Page MenuHomePhabricator

Where to trigger WebPageTest jobs?
Closed, ResolvedPublic

Description

@Krinkle told me about the WebPageTest block the ci-jessie instances so they get shut down manually sometimes. Either if we can have new instance where it doesn't matter (we don't block for others) or if just move it to the crontab of the WebPageTest server (we used that in the beginning). The fix we need to fix to move it to the crontab is queuing (we sometimes go over our time interval of one hour and we don't want to kill the current version, instead just queue) and send alerts to IRC if something fails.

Event Timeline

During the hackathon, I briefly mentioned to @Krinkle how the web performance jobs consume instances from the small pool of disposable instances (Nodepool).

We can probably set up a dedicated instance solely meant to run those tests. We would just need nodejs installed as I understand it and maybe allow up to 4 jobs in parallel on a 2 CPU instance. That is absolutely trivial to put in place.

The job is apparently scheduled hourly and some time takes more than hour to run. I haven't checked but potentially Jenkins is smart enough to avoid piling up the jobs. That can be verified by having a job that is scheduled every minute and sleep 120. Hopefully Jenkins magically aggregate the builds.

Finally the jobs seems good candidate for conversion toward matrix jobs. One defines in Jenkins a set of variables and their values, Jenkins then compose jobs dynamically based on combination of those parameters. The jobs ends up running for a shorter time.

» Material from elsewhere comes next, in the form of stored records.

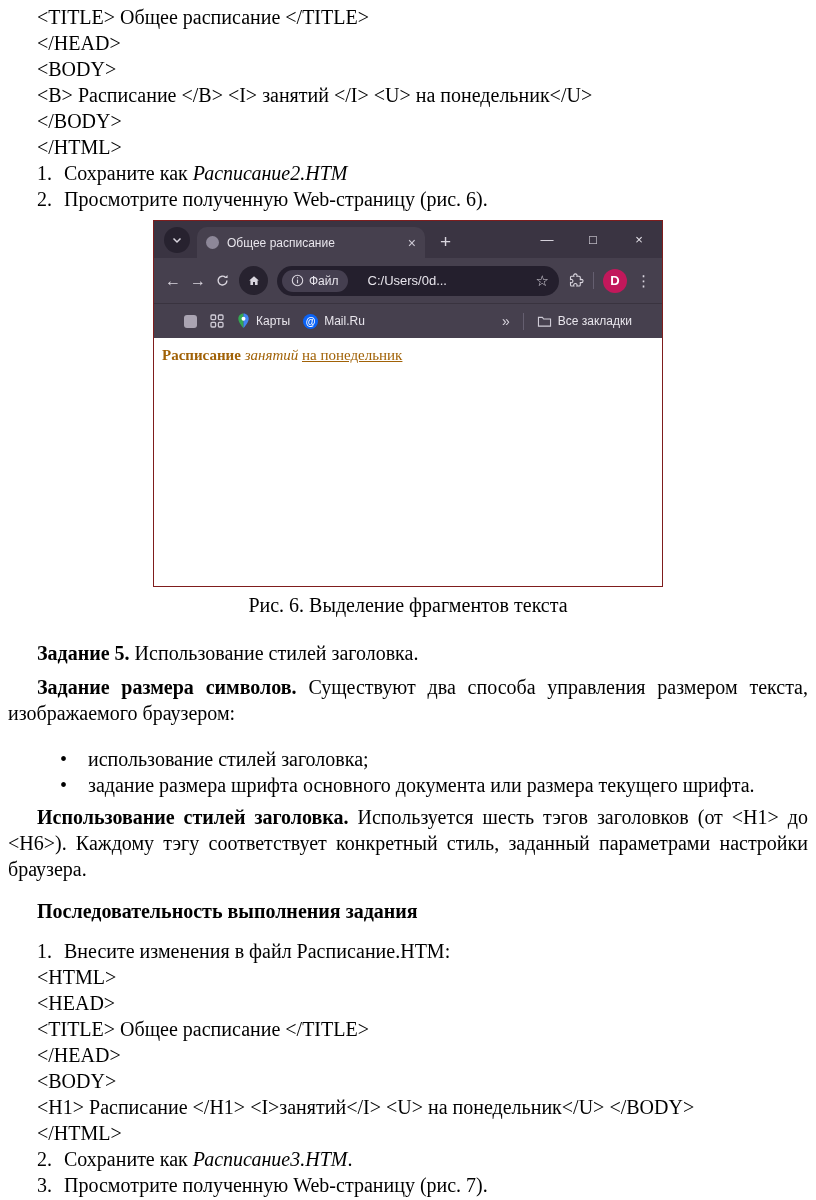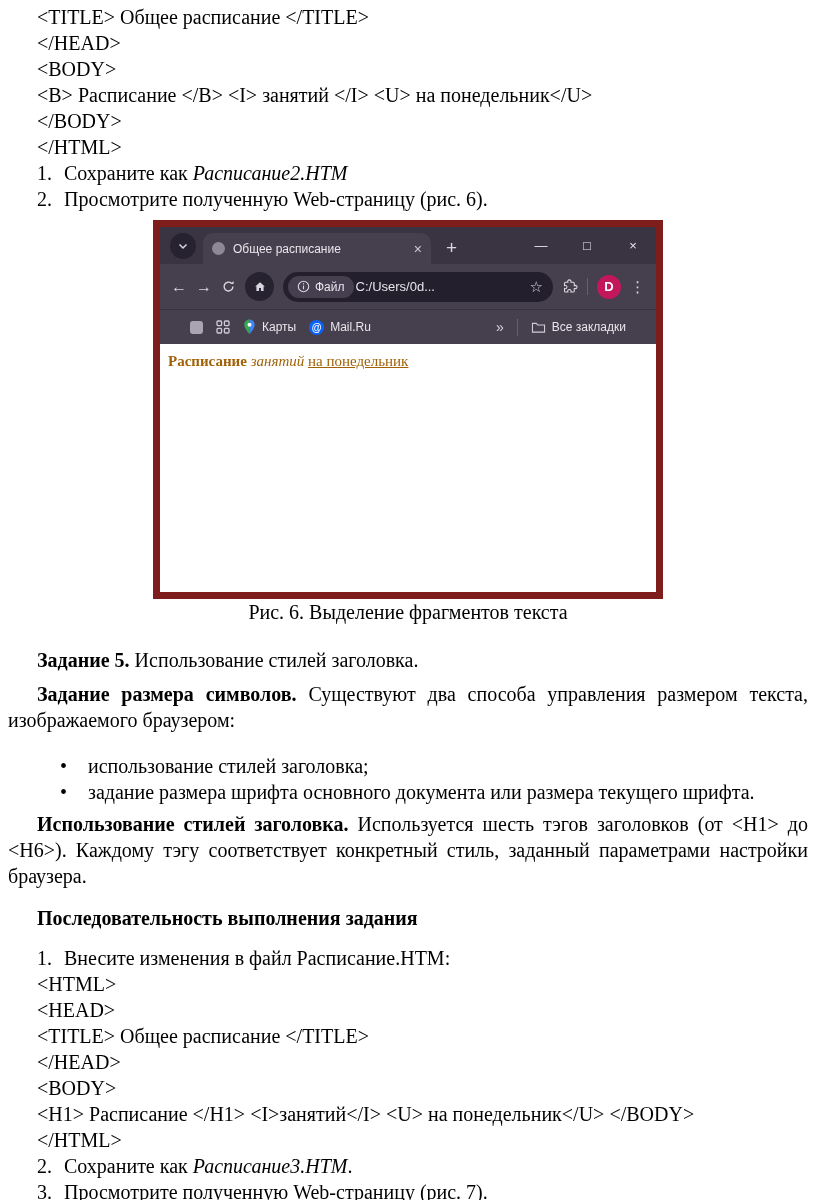--- a/index.html
+++ b/index.html
@@ -24,7 +24,7 @@
   
   .figure { margin-top: 8px; display: flex; justify-content: center; }
   .browser {
-    width: 510px; border: 7px solid #7f1d1d; background: #fff;
+    width: 510px; border: 1px solid #7f1d1d; background: #fff;
     font-family: "Liberation Sans", sans-serif; color: #e8e5ec;
   }
   .tabstrip { height: 37px; background: #3a3442; display: flex; align-items: flex-end; padding: 0 0 0 10px; position: relative; }

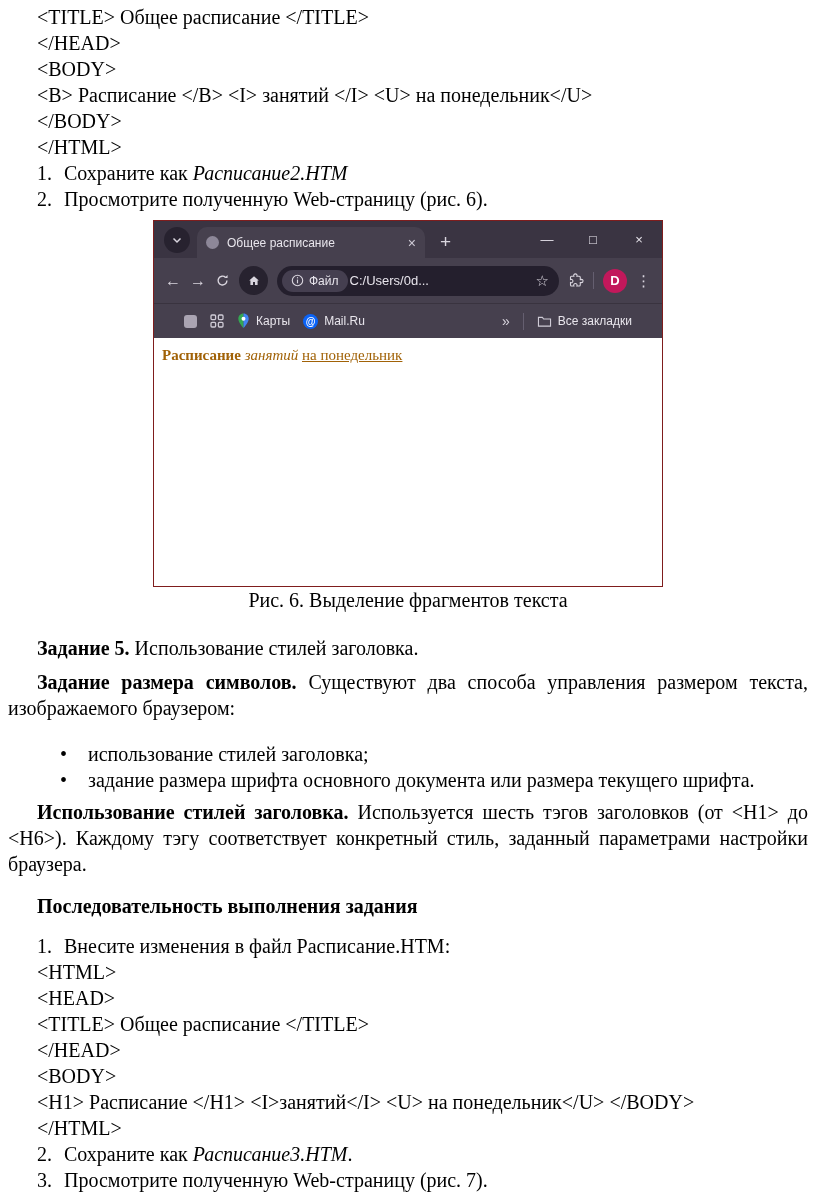--- a/index.html
+++ b/index.html
@@ -40,7 +40,7 @@
   .navbtn { font-size: 16px; color: #d9d5de; line-height: 1; }
   .iconbtn { display: flex; align-items: center; }
   .homebtn { width: 29px; height: 29px; border-radius: 50%; background: #27222f; display: flex; align-items: center; justify-content: center; flex: 0 0 auto; }
-  .omnibox { flex: 1; height: 30px; border-radius: 15px; background: #241f2d; display: flex; align-items: center; padding: 0 10px 0 5px; gap: 2px; min-width: 0; }
+  .omnibox { flex: 1; height: 30px; border-radius: 15px; background: #241f2d; display: flex; align-items: center; padding: 0 10px 0 5px; gap: 20px; min-width: 0; }
   .chip { height: 22px; border-radius: 11px; background: #453f50; display: flex; align-items: center; gap: 5px; padding: 0 9px; font-size: 12px; flex: 0 0 auto; }
   .url { font-size: 13px; flex: 1; white-space: nowrap; overflow: hidden; }
   .star { font-size: 15px; color: #d9d5de; }

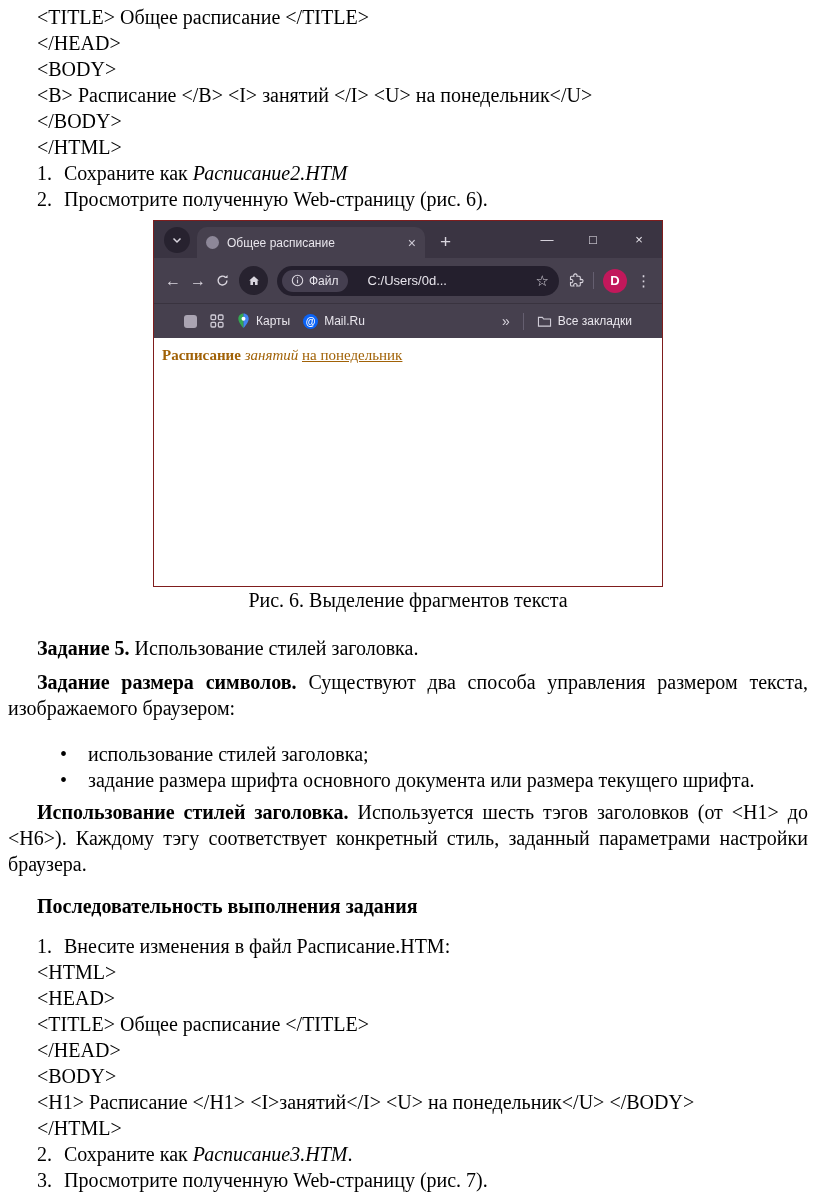--- a/index.html
+++ b/index.html
@@ -13,7 +13,7 @@
   .line { line-height: 26px; white-space: pre-wrap; }
   .indent { margin-left: 29px; }
   .num { display: inline-block; min-width: 27px; }
-  .caption { text-align: center; line-height: 26px; }
+  .caption { text-align: center; line-height: 26px; margin-top: 5px; }
   .para { margin: 0; text-align: justify; text-indent: 29px; line-height: 26px; }
   .mt8 { margin-top: 8px; } .mt14 { margin-top: 14px; } .mt16 { margin-top: 16px; } .mt22 { margin-top: 22px; }
   .bold { font-weight: bold; }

For the daily browser tests, we even have Jenkins get the values from a YAML file that is in the source repository, this way the job no more have to be changed when new parameters are added :-]

greg subscribed.

Looks like the answer here is "dedicated Jenkins worker" and "have Jenkins deal with the concurrency". Let's JFDI :)

Mentioned in SAL (#wikimedia-releng) [2017-07-24T14:40:11Z] <hashar> Booting integration-webperf instance 2CPU / 2GB RAM / 40G disk. Intended to host webperformance long running jobs . T166756

Change 367411 had a related patch set uploaded (by Hashar; owner: Hashar):
[operations/puppet@production] contint: webperf Jenkins slave

https://gerrit.wikimedia.org/r/367411

Mentioned in SAL (#wikimedia-releng) [2017-07-24T14:57:46Z] <hashar> recreating integration-webperf instance has simply "webperformance" Same 2CPU / 2GB RAM / 40G disk - T166756

webperformance:~$ nodejs --version
v6.11.0
webperformance:~$ npm -version
2.15.2

Pooled in Jenkins with ONE build executor (feel free to bump to 2 or more) https://integration.wikimedia.org/ci/computer/webperformance/

The Jenkins slave has the label WebPerformance.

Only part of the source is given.